In response to the global day of action against Nestlé, Greenpeace Canada’s Head of Oceans and Plastics campaign Sarah King said:

“Nestlé was Canada’s top plastic polluter in 2018 [2] , and it’s little wonder as the global company produced an alarming 1.7 million tonnes of plastic packaging – over 300 garbage trucks worth a day – last year. Billions of Nestlé products are used for a few seconds and then thrown away, overflowing waste streams and contaminating our green spaces, communities, ecosystems and food chains, leaving a trash legacy for future generations.[3]

“Today, people in Toronto, Winnipeg, Ottawa [4] and around the world are demanding that Nestlé take real action to reduce its egregious plastic footprint, confront the throwaway culture that underpins its current business model, and invest in delivery systems based on refill and reuse. Leadership isn’t substituting plastic with another single-use material like paper or bioplastic, or hoping recyclable plastic products will miraculously all get captured, it is immediately reducing the production of single-use plastic packaging.”

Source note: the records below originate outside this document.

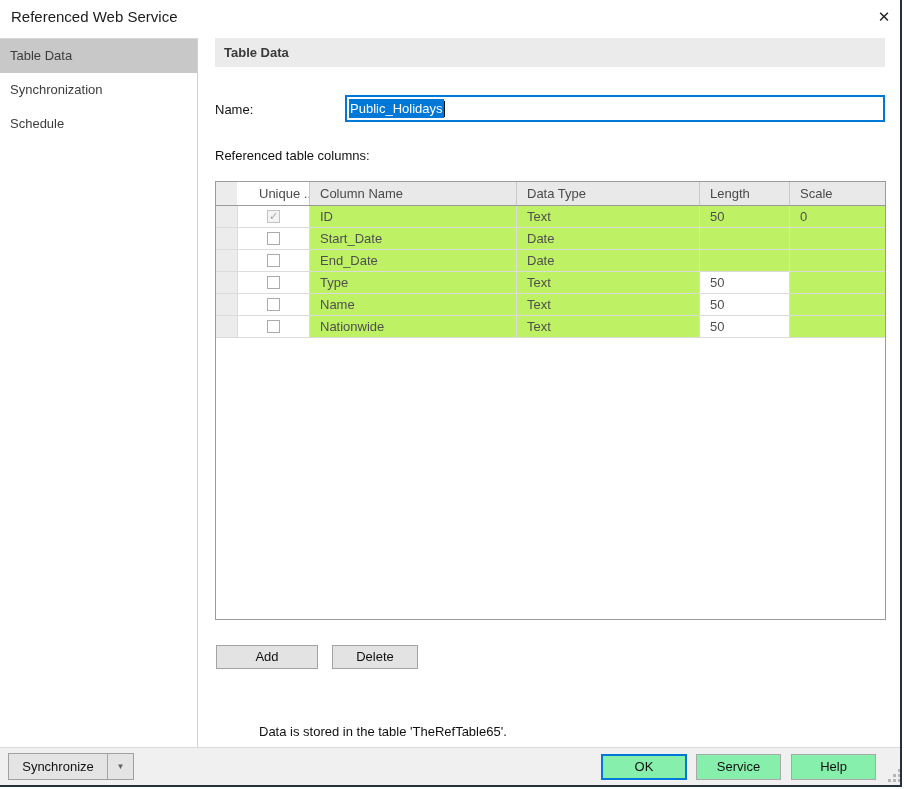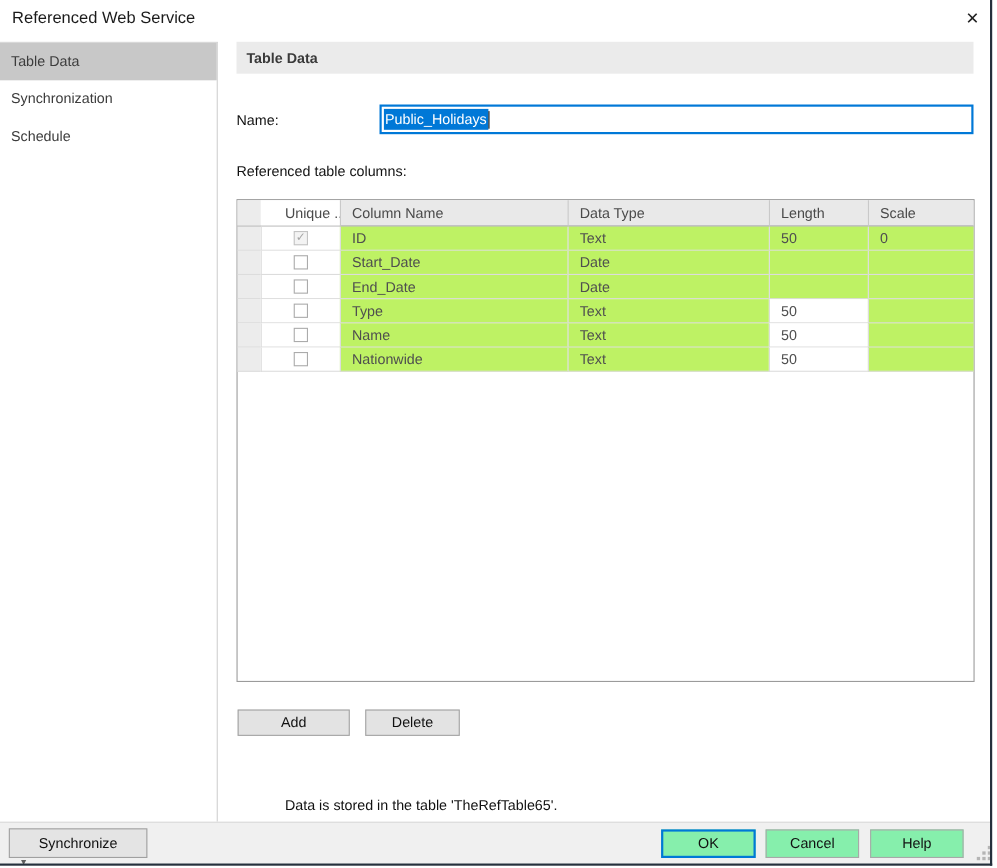--- a/index.html
+++ b/index.html
@@ -46,21 +46,21 @@
   .checkbox.checked { border-color:#c3c3c3; background:#f3f3f3; }
 
   
   .btn { position:absolute; height:24px; border:1px solid #a3a3a3; background:#e3e3e3; font-family:"Liberation Sans",sans-serif; font-size:13px; color:#111; text-align:center; line-height:22px; cursor:default; }
   .add-btn { left:216px; top:645px; width:102px; }
   .delete-btn { left:332px; top:645px; width:86px; }
   .storage-note { position:absolute; left:215px; top:724px; font-size:13px; color:#111;margin-left:44px; }
 
   
   .footer { position:absolute; left:0; top:747px; width:900px; height:38px; background:#f0f0f0; border-top:1px solid #dadada; }
-  .sync-btn { position:absolute; left:8px; top:5px; width:126px; height:27px; border:1px solid #a0a0a0; background:#e4e4e4; display:flex; cursor:default;flex-direction:column; }
+  .sync-btn { position:absolute; left:8px; top:5px; width:126px; height:27px; border:1px solid #a0a0a0; background:#e4e4e4; display:flex; cursor:default; }
   .sync-label { flex:1; text-align:center; line-height:25px; font-size:13px; color:#111; }
   .sync-sep { width:1px; background:#a6a6a6; }
   .sync-arrow { width:25px; display:flex; align-items:center; justify-content:center; font-size:8px; color:#5f5f5f; }
   .fbtn { position:absolute; top:6px; height:26px; background:#86efac; border:1px solid #a8a8a8; font-size:13px; color:#111; text-align:center; line-height:23px; cursor:default; }
   .ok-btn { left:601px; width:86px; border:2px solid #0078d7; line-height:21px; }
   .cancel-btn { left:696px; width:85px; }
   .help-btn { left:791px; width:85px; }
   .resize-grip { position:absolute; left:886px; top:766px; width:16px; height:17px; }
   .grip-dot { position:absolute; width:3px; height:3px; background:#b5b5b5; }
 </style>
@@ -170,21 +170,21 @@
 
   <div class="storage-note">Data is stored in the table 'TheRefTable65'.</div>
 
   <div class="footer">
     <div class="sync-btn">
       <span class="sync-label">Synchronize</span>
       <span class="sync-sep"></span>
       <span class="sync-arrow">▼</span>
     </div>
     <div class="fbtn ok-btn">OK</div>
-    <div class="fbtn cancel-btn">Cancel</div>
+    <div class="fbtn cancel-btn">Service</div>
     <div class="fbtn help-btn">Help</div>
   </div>
 
   <div class="resize-grip">
     <span class="grip-dot" style="left:12px; top:13px;"></span>
     <span class="grip-dot" style="left:7px;  top:13px;"></span>
     <span class="grip-dot" style="left:2px;  top:13px;"></span>
     <span class="grip-dot" style="left:12px; top:8px;"></span>
     <span class="grip-dot" style="left:7px;  top:8px;"></span>
     <span class="grip-dot" style="left:12px; top:3px;"></span>

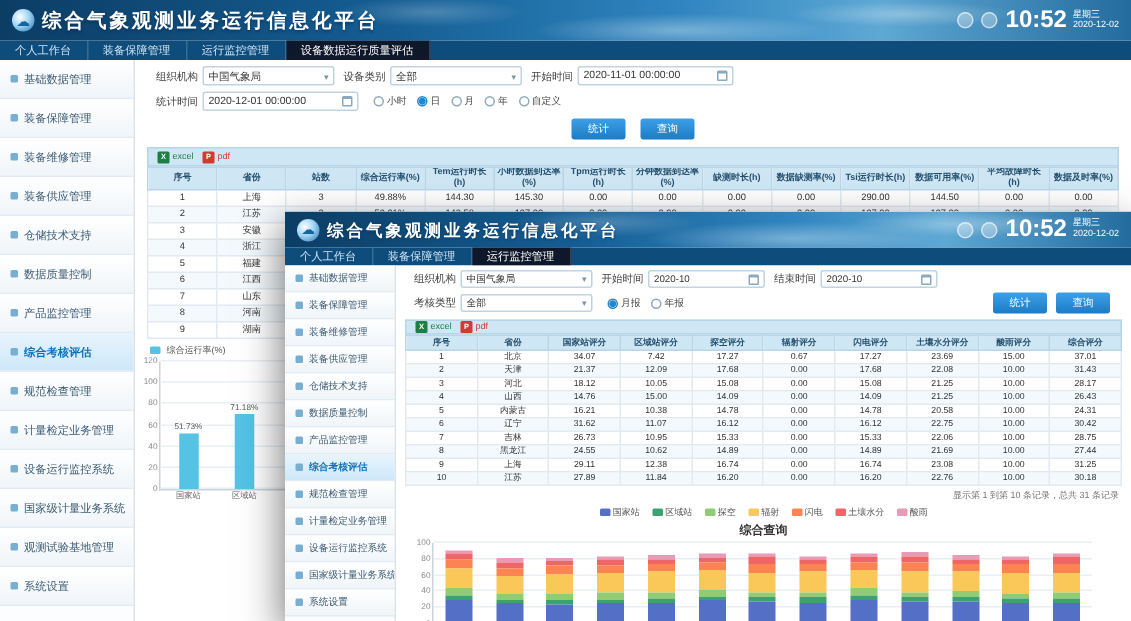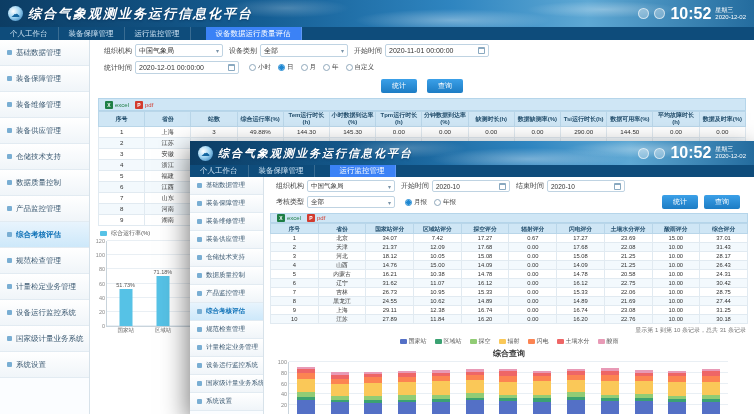--- a/index.html
+++ b/index.html
@@ -10,34 +10,34 @@
 #front-window{left:190px;top:141px;width:564px;height:273px;box-shadow:-3px 8px 24px rgba(0,0,0,.5);}
 .hdr{position:relative;display:flex;align-items:center;color:#fff;padding:0 8px;
  background:
  radial-gradient(ellipse 140px 16px at 60% 75%, rgba(255,255,255,.35), transparent 70%),
  radial-gradient(ellipse 110px 12px at 80% 35%, rgba(255,255,255,.30), transparent 70%),
  radial-gradient(ellipse 90px 14px at 38% 30%, rgba(255,255,255,.22), transparent 70%),
  linear-gradient(90deg,#0c3d64 0%,#155e94 35%,#2f85c0 60%,#5ea8d4 78%,#246c9e 100%);}
 #back-window .hdr{height:27px;}
 #front-window .hdr{height:24px;}
 .logo{width:15px;height:15px;border-radius:50%;background:radial-gradient(circle at 35% 35%,#fff,#9fd4f2 45%,#1f6fae);display:flex;align-items:center;justify-content:center;font-size:9px;color:#1466a0;margin-right:5px;flex:0 0 auto;}
-.title{font-weight:bold;letter-spacing:2px;text-shadow:0 1px 2px rgba(0,40,80,.6);white-space:nowrap;font-style:italic;}
+.title{font-weight:bold;letter-spacing:2px;text-shadow:0 1px 2px rgba(0,40,80,.6);white-space:nowrap;}
 #back-window .title{font-size:13px;}
 #front-window .title{font-size:11px;}
 .hdr-right{margin-left:auto;display:flex;align-items:center;gap:5px;}
 .hicon{width:11px;height:11px;border-radius:50%;background:rgba(255,255,255,.3);border:1px solid rgba(255,255,255,.6);cursor:pointer;}
 .clock{display:flex;align-items:center;gap:4px;}
 .tm{font-size:16px;font-weight:bold;}
 .datecol{display:flex;flex-direction:column;line-height:7px;}
 .wk,.dt{font-size:6px;}
 .tabs{display:flex;align-items:stretch;background:#0e4c7b;}
 #back-window .tabs{height:13px;}
 #front-window .tabs{height:12px;}
 .tab{display:flex;align-items:center;padding:0 10px;font-size:7.5px;color:#cfe4f4;border-right:1px solid rgba(255,255,255,.18);cursor:pointer;white-space:nowrap;text-align:right;}
-.tab.active{background:#3b82f6;color:#fff;margin-left:15px;}
+.tab.active{background:#0f172a;color:#fff;}
 .wbody{display:flex;}
 #back-window .wbody{height:374px;}
 #front-window .wbody{height:237px;}
 .side{background:#fbfdff;border-right:1px solid #d7e2ea;overflow:hidden;flex:0 0 auto;}
 #back-window .side{width:90px;}
 #front-window .side{width:74px;}
 .side-item{display:flex;align-items:center;gap:4px;border-bottom:1px solid #e2ebf2;background:linear-gradient(#ffffff,#f0f5f9);color:#3c5a72;padding-left:7px;cursor:pointer;white-space:nowrap;overflow:hidden;}
 #back-window .side-item{height:26px;font-size:7.5px;}
 #front-window .side-item{height:18px;font-size:6.5px;}
 .side-item.active{background:linear-gradient(#e8f4fd,#cde8fa);color:#1173b8;font-weight:bold;}
@@ -171,20 +171,24 @@
         <div class="side-item">
           <span class="side-ic"></span>
           <span>设备运行监控系统</span>
         </div>
         <div class="side-item">
           <span class="side-ic"></span>
           <span>国家级计量业务系统</span>
         </div>
         <div class="side-item">
           <span class="side-ic"></span>
+          <span>观测试验基地管理</span>
+        </div>
+        <div class="side-item">
+          <span class="side-ic"></span>
           <span>系统设置</span>
         </div>
       </div>
     <div class="main">
       <div class="filters">
         <div class="frow">
           <span class="flabel">组织机构</span>
           <span class="field fw-s">
               <span>中国气象局</span>
               <span class="arr">▾</span>

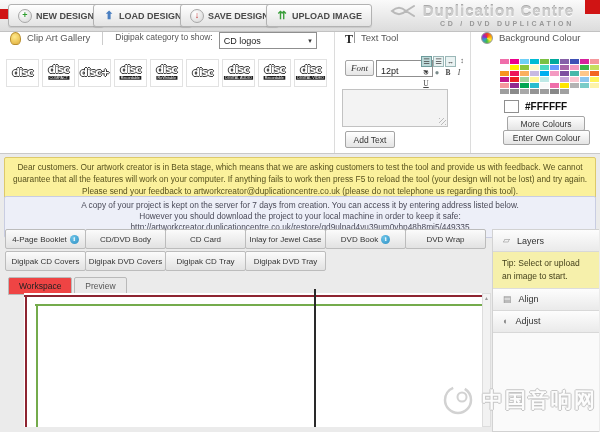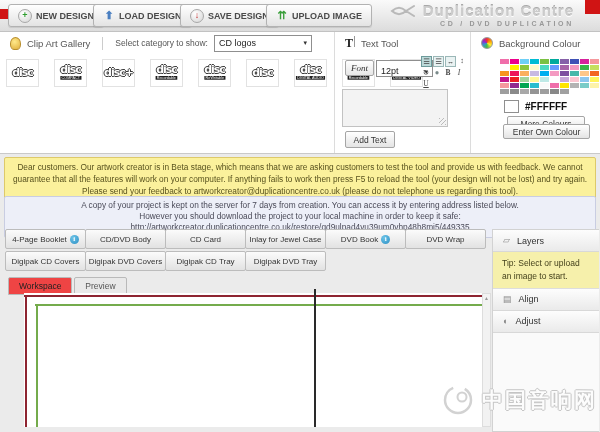--- a/index.html
+++ b/index.html
@@ -19,32 +19,32 @@
   .corner-mark{position:absolute;background:#d01414;}
   #corner-left{left:0;top:9px;width:8px;height:10px;}
   #corner-right{right:0;top:0;width:15px;height:14px;}
 
   
   #panels{position:absolute;left:0;top:32px;width:600px;height:121px;background:#fff;border-bottom:1px solid #c9c9c9;}
   .panel{position:absolute;top:0;height:100%;}
   #panel-clip{left:0;width:334px;border-right:1px solid #dcdcdc;}
   #panel-text{left:335px;width:135px;border-right:1px solid #dcdcdc;}
   #panel-bg{left:471px;width:129px;}
-  .panel-head{height:22px;display:flex;align-items:center;gap:6px;padding:0 10px;font-size:9.5px;color:#555;}
+  .panel-head{height:22px;display:flex;gap:6px;padding:0 10px;font-size:9.5px;color:#555;}
   .bulb-icon{width:9px;height:11px;border-radius:50% 50% 40% 40%;background:radial-gradient(circle at 40% 35%,#ffe98a,#e0af3c);border:1px solid #b98f2e;}
   .head-divider{width:1px;height:13px;background:#ccc;margin:0 6px;}
   .head-label{font-size:8.5px;color:#555;}
   .select-box{display:flex;align-items:center;justify-content:space-between;width:88px;height:15px;border:1px solid #8f8f8f;background:#fff;font-size:9px;color:#222;padding:0 4px;cursor:pointer;}
   .select-caret{font-size:7px;color:#333;}
   .tt-icon{font-family:"Liberation Serif",serif;font-weight:bold;font-size:12px;color:#222;display:flex;align-items:flex-start;}
   .tt-bar{display:inline-block;width:1px;height:11px;background:#999;margin-left:1px;}
   .wheel-icon{width:10px;height:10px;border-radius:50%;background:conic-gradient(#e33,#f90,#fe3,#4b4,#39c,#92c,#e33);border:1px solid #999;}
 
   
-  #clip-thumbs{position:absolute;left:6px;top:27px;display:flex;gap:15px;}
+  #clip-thumbs{position:absolute;left:6px;top:27px;display:flex;gap:3px;}
   .thumb{width:31px;height:26px;background:#fff;border:1px solid #e2e2e2;display:flex;flex-direction:column;align-items:center;justify-content:center;cursor:pointer;overflow:hidden;}
   .thumb .word{font-family:"DejaVu Sans",sans-serif;font-size:11px;font-weight:bold;letter-spacing:-1px;line-height:10px;color:#fff;text-shadow:-1px 0 #3c3c3c,1px 0 #3c3c3c,0 -1px #3c3c3c,0 1px #3c3c3c;}
   .thumb .bar{margin-top:1px;background:#1f1f1f;color:#fff;font-size:6px;line-height:6px;height:6px;padding:0 2px;white-space:nowrap;transform:scale(.62);transform-origin:50% 0;}
 
   
   #font-btn{position:absolute;left:10px;top:28px;width:27px;height:14px;display:flex;align-items:center;justify-content:center;background:linear-gradient(#fff,#e6e6e6);border:1px solid #a5a5a5;border-radius:2px;font-family:"Liberation Serif",serif;font-style:italic;font-size:9px;color:#333;cursor:pointer;}
   #font-size{position:absolute;left:41px;top:28px;width:47px;align-items:flex-end;}
   #fmt-grid{position:absolute;left:86px;top:24px;width:48px;display:flex;flex-wrap:wrap;gap:1px;justify-content:flex-start;}
   .fmt-btn{width:10px;height:10px;display:flex;align-items:center;justify-content:center;font-size:7.5px;color:#444;cursor:pointer;line-height:1;}
   .fmt-btn.boxed{border:1px solid #9ab7b7;background:#e9f2f2;width:9px;height:9px;}
@@ -57,21 +57,21 @@
   #text-area::after{content:"";position:absolute;right:1px;bottom:1px;width:7px;height:7px;background:repeating-linear-gradient(135deg,#bbb 0 1px,transparent 1px 3px);}
   #add-text-btn{position:absolute;left:10px;top:99px;width:48px;height:15px;display:flex;align-items:center;justify-content:center;background:linear-gradient(#fff,#e4e4e4);border:1px solid #a5a5a5;border-radius:2px;font-size:8.5px;color:#333;cursor:pointer;}
 
   
   #palette{position:absolute;left:29px;top:27px;display:grid;grid-template-columns:repeat(10,9px);grid-auto-rows:5px;gap:1px;}
   .swatch{width:9px;height:5px;cursor:pointer;}
   #cur-swatch{position:absolute;left:33px;top:68px;width:13px;height:11px;background:#fff;border:1px solid #8f8f8f;}
   #cur-hex{position:absolute;left:54px;top:69px;font-size:10px;font-weight:bold;color:#111;}
   .bg-btn{position:absolute;display:flex;align-items:center;justify-content:center;background:linear-gradient(#fff,#e4e4e4);border:1px solid #a5a5a5;border-radius:2px;font-size:8.5px;color:#333;cursor:pointer;}
   #more-colours-btn{left:36px;top:84px;width:76px;height:13px;}
-  #enter-own-btn{left:32px;top:92px;width:85px;height:13px;}
+  #enter-own-btn{left:32px;top:98px;width:85px;height:13px;}
 
   
   #notice-beta{position:absolute;left:4px;top:157px;width:582px;padding:3px 4px;background:#fbf19c;border:1px solid #ddc96a;border-radius:2px;font-size:8.3px;line-height:1.45;text-align:center;color:#58521e;}
   #notice-backup{position:absolute;left:4px;top:196px;width:582px;padding:3px 4px;background:#edeff8;border:1px solid #c9cde2;border-radius:2px;font-size:8.3px;line-height:1.35;text-align:center;color:#4a4a58;}
 
   
   .ptab-row{position:absolute;left:5px;display:flex;}
   #tabs1{top:229px;}
   #tabs2{top:251px;}
   .ptab{width:81px;height:20px;box-sizing:border-box;display:flex;align-items:center;justify-content:center;gap:3px;background:linear-gradient(#fbfbfb,#e2e2e2);border:1px solid #bcbcbc;margin-right:-1px;font-size:8px;color:#333;border-radius:2px;cursor:pointer;white-space:nowrap;}
@@ -138,21 +138,21 @@
   <div id="corner-left" class="corner-mark"></div>
   <div id="corner-right" class="corner-mark"></div>
 
   <div id="panels">
 
     <div id="panel-clip" class="panel">
       <div class="panel-head">
         <span class="bulb-icon"></span>
         <span>Clip Art Gallery</span>
         <span class="head-divider"></span>
-        <span class="head-label">Select category to show:</span>
+        <span class="head-label">Digipak category to show:</span>
         <div class="select-box">
           <span>CD logos</span>
           <span class="select-caret">▾</span>
         </div>
       </div>
       <div id="clip-thumbs">
           <div class="thumb">
             <span class="word">disc</span>
           </div>
           <div class="thumb">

From Manila to Rotterdam, and along the Rhine with a “plastic monster” to Nestlé’s headquarters in Switzerland, Greenpeace has been raising awareness about the plastic production crisis in towns and villages across the globe. Greenpeace is demanding that fast-moving consumer goods companies (FMCGs) like Nestlé, Unilever, Coca-Cola, PepsiCo, Danone, Johnson & Johnson and Mars be transparent and active in their immediate reduction in the production of plastic packaging while investing in the alternative delivery system of refill and reuse. [5] To date, over 3 million people from around the world have signed a petition calling on brands to take action.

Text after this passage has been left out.